Every few years, an 18-year-old—in this case Jonas (Brenton Thwaites) who shows a propensity for slight curiosity for knowledge in this world of being content and just like everyone else—is selected to be a pupil of The Giver (Jeff Bridges), the only man in society who hold the memories of the world before (our present world, in other words), complete with death, war, jealousy, envy and other bad behaviors. Of course, when The Giver starts mentally transferring these memories into Jonas (deemed the Receiver of Memories), he starts out slow, with images of sledding and hints of color.
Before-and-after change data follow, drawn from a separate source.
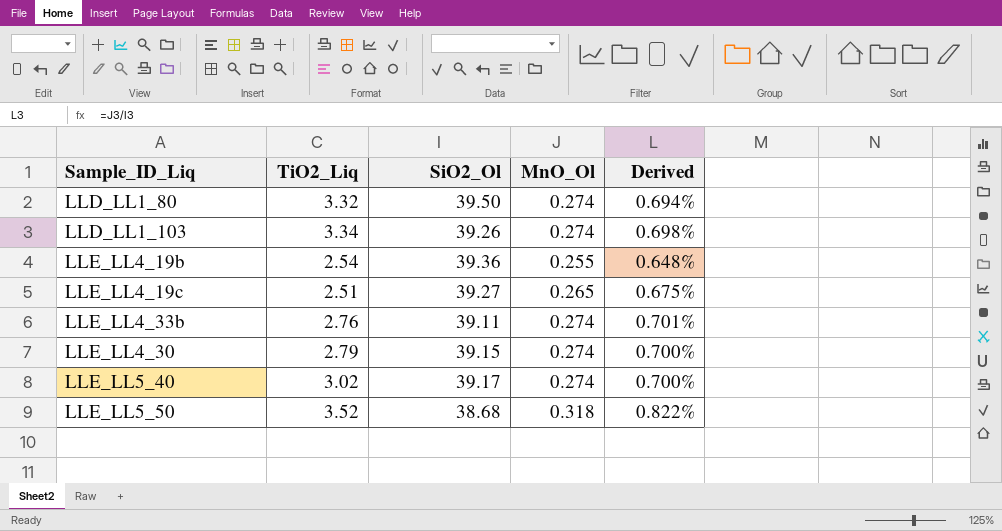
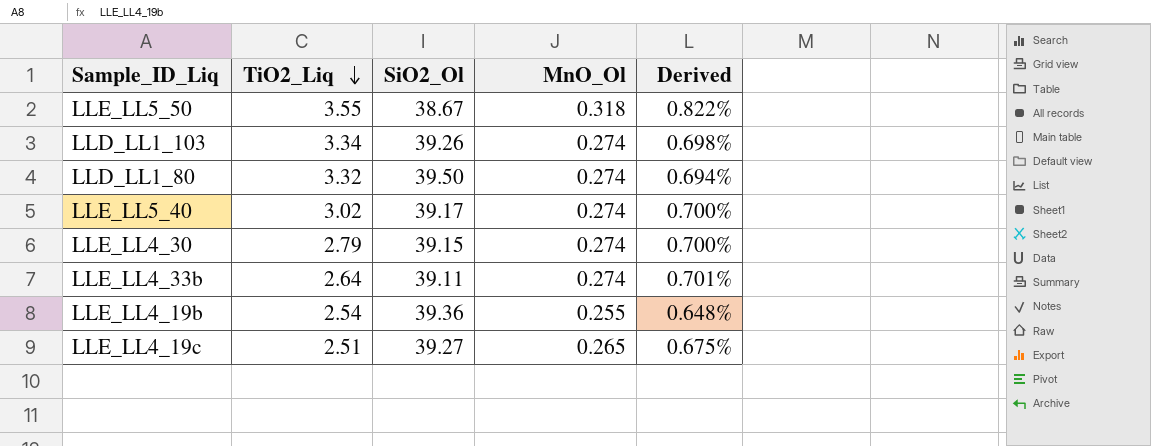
row order: none -> TiO2_Liq descending
LLE_LL5_50 | TiO2_Liq: 3.52 -> 3.55
LLE_LL5_50 | SiO2_Ol: 38.68 -> 38.67
LLE_LL4_33b | TiO2_Liq: 2.76 -> 2.64

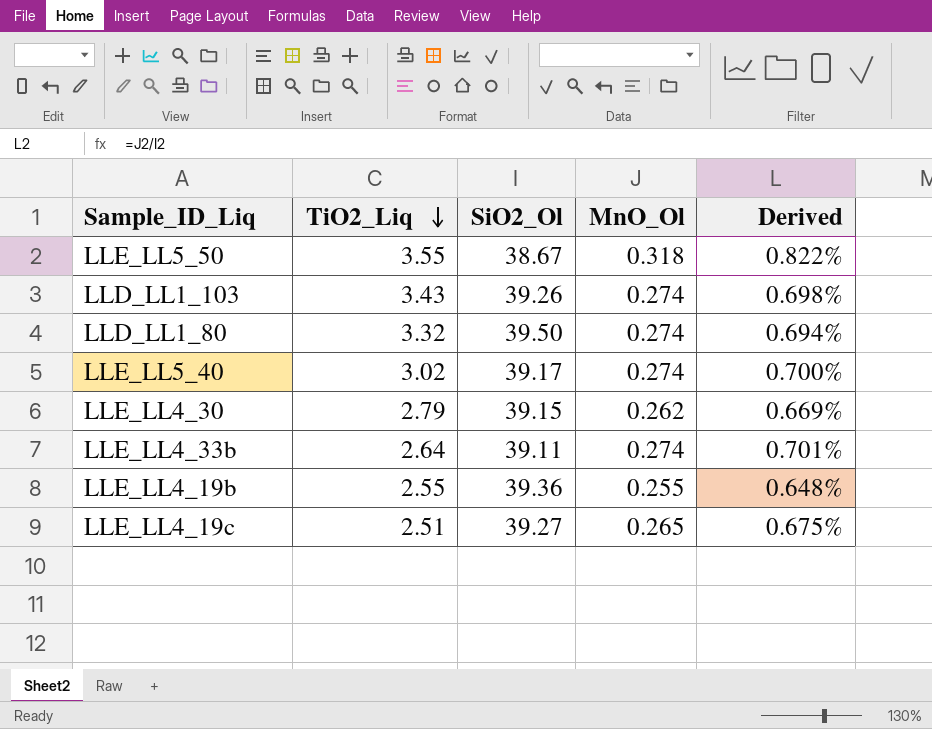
LLD_LL1_103 | TiO2_Liq: 3.34 -> 3.43
LLE_LL4_30 | MnO_Ol: 0.274 -> 0.262
LLE_LL4_30 | Derived: 0.700% -> 0.669%
LLE_LL4_19b | TiO2_Liq: 2.54 -> 2.55

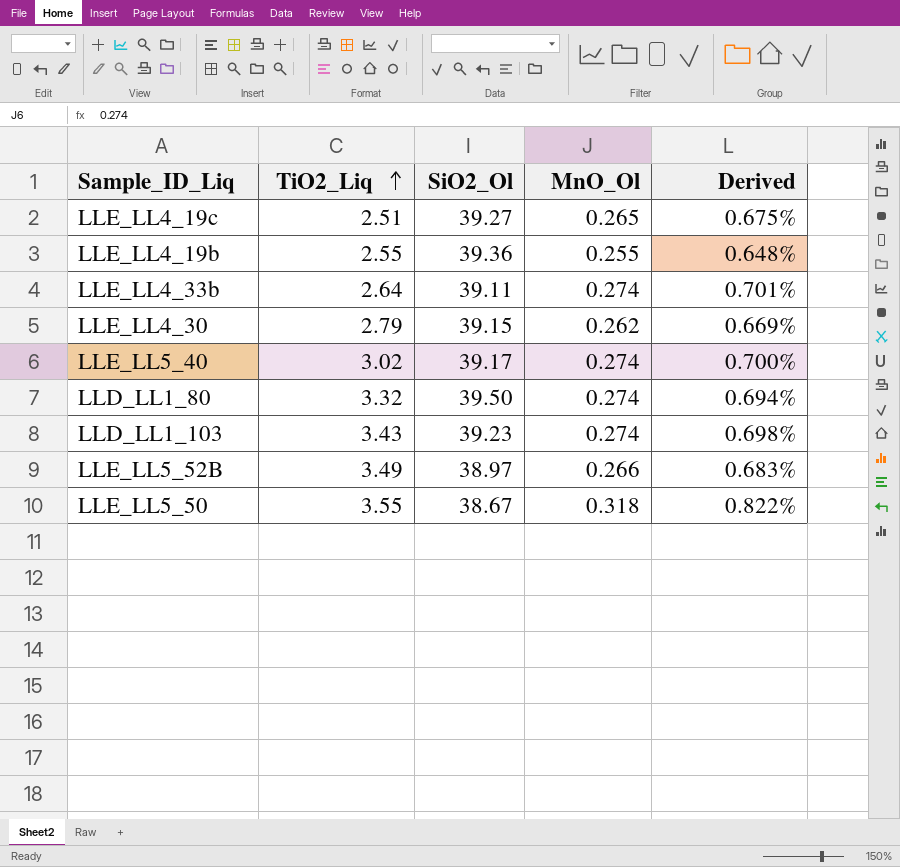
row order: TiO2_Liq descending -> TiO2_Liq ascending
LLD_LL1_103 | SiO2_Ol: 39.26 -> 39.23
row LLE_LL5_52B: none -> 3.49 | 38.97 | 0.266 | 0.683%

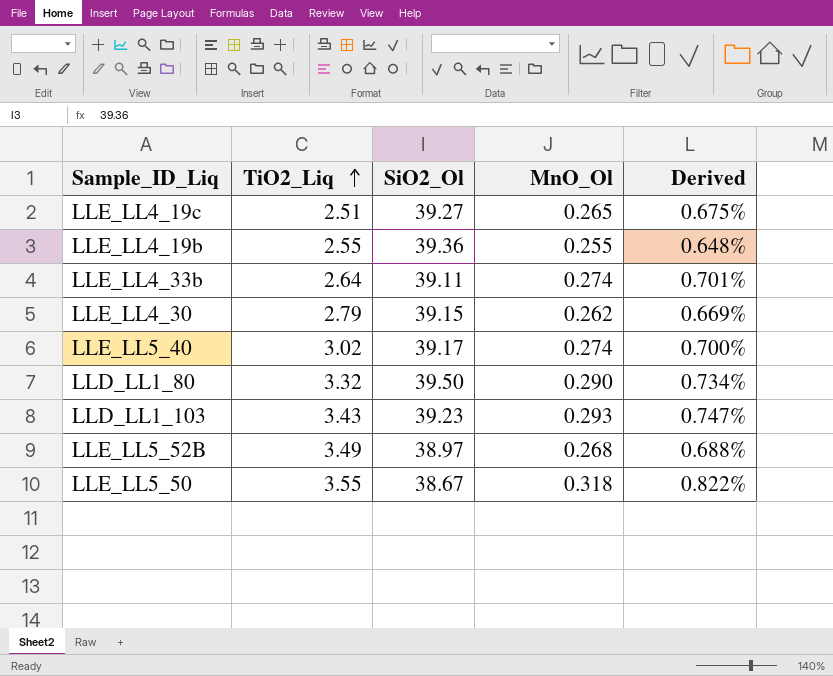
LLD_LL1_80 | MnO_Ol: 0.274 -> 0.290
LLD_LL1_80 | Derived: 0.694% -> 0.734%
LLD_LL1_103 | MnO_Ol: 0.274 -> 0.293
LLD_LL1_103 | Derived: 0.698% -> 0.747%
LLE_LL5_52B | MnO_Ol: 0.266 -> 0.268
LLE_LL5_52B | Derived: 0.683% -> 0.688%

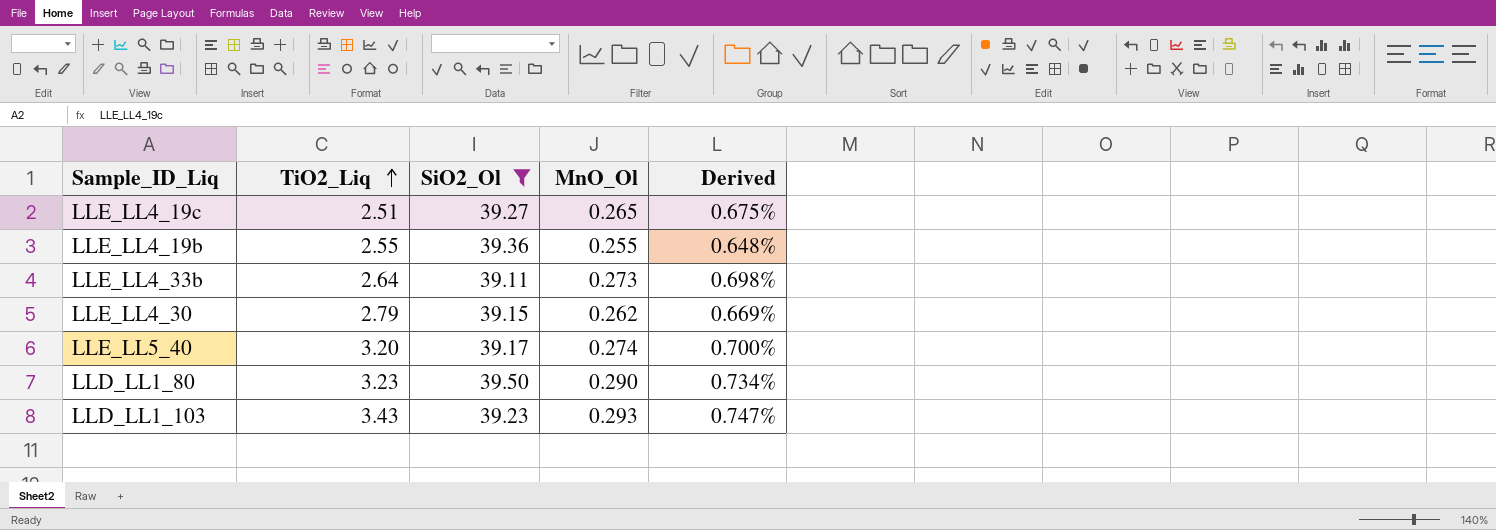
filter: none -> SiO2_Ol >= 39.11
LLE_LL4_33b | MnO_Ol: 0.274 -> 0.273
LLE_LL4_33b | Derived: 0.701% -> 0.698%
LLE_LL5_40 | TiO2_Liq: 3.02 -> 3.20
LLD_LL1_80 | TiO2_Liq: 3.32 -> 3.23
It actually kind of fun seeing someone discover color for the first time.
But Jonas becomes overwhelmed by some of what he sees, and he also grows angered that others are denied the gift of emotion. He discovers that he has a crush on his best friend Fiona (the quite good Odeya Rush of WE ARE WHAT WE ARE and the upcoming GOOSEBUMPS movie), and he wants to tell her, but it's unlikely she'd understand. Jonas tricks his parents (in this world, babies are assigned parents who aren't their birth parents), played by Alexander Skarsgard and Katie Holmes, into thinking he's still drugged, but his emotions are running wild and he must hide this fact or the thought police will come after him before his training is complete.
THE GIVER is an odd bird. While I admired its bold story elements about the lengths we would have to go to stop murdering each other on such a grand scale, it's tough to watch the Skarsgard administer a shot to a lesser-sized twin baby to "release" it and then send it down a garbage chute. I get that the book has always been controversial for moments like this, and that Skarsgard's doctor character doesn't actually realize that what he's doing is killing or even what death truly is, but for a PG-13 film, that pretty rough stuff. And its doesn't help that the filmmakers (including screenwriters Michael Mitnick and Robert B. Weide) seems to nervously tiptoe around the sheer volume of infant and elder death that this advanced society condones.
The ideas about slowly waking up someone's mind to the way things really are isn't a new one, but it is an interesting concept. And Thwaites (who has been seen just this year in MALEFICENT, THE SIGNAL and OCULUSa) does a credible job keeping his reactions flowing from shock to amazement to horror. I think the biggest and perhaps most disappointing surprise of THE GIVER is that it was directed by Philip Noyce (DEAD CALM, PATRIOT GAMES, CLEAR AND PRESENT DANGER, SALT), a solid filmmaker who is slumming here, no matter how you look at it.
There's an utterly bizarre subplot/flashback involving The Giver's previous student, Rosemary, who is played by an almost unrecognizable Taylor Swift, whom he pushed too hard too fast and lost her to an emotional overload. I'm not sure how a well-placed couple of lines of dialogue couldn't have conveyed the same information in much less time, but what do I know?
The biggest issues I had with THE GIVER have more to do with how stiff and soulless the film seems even after emotion starts to creep into the picture. This society lives in a sort of cloud city hovering slightly over what I presume to be the ruined Earth below, but this separation is never really explained. It has become what it has beheld, and that is a colorless, lazy take on material without any effort to make it stand out in a sea of dystopian sameness. And don't get me started on how utterly bored Meryl Streep looks in her ridiculous wig. Appropriately enough, Bridges is the only one with any life in this film, but we've seen him doing this zen guru act before, so even he comes across as repeating himself. You want to give credit where credit is due, but as a stand-alone film in the context of today's YA sci-fi world, THE GIVER doesn't give us much to work with.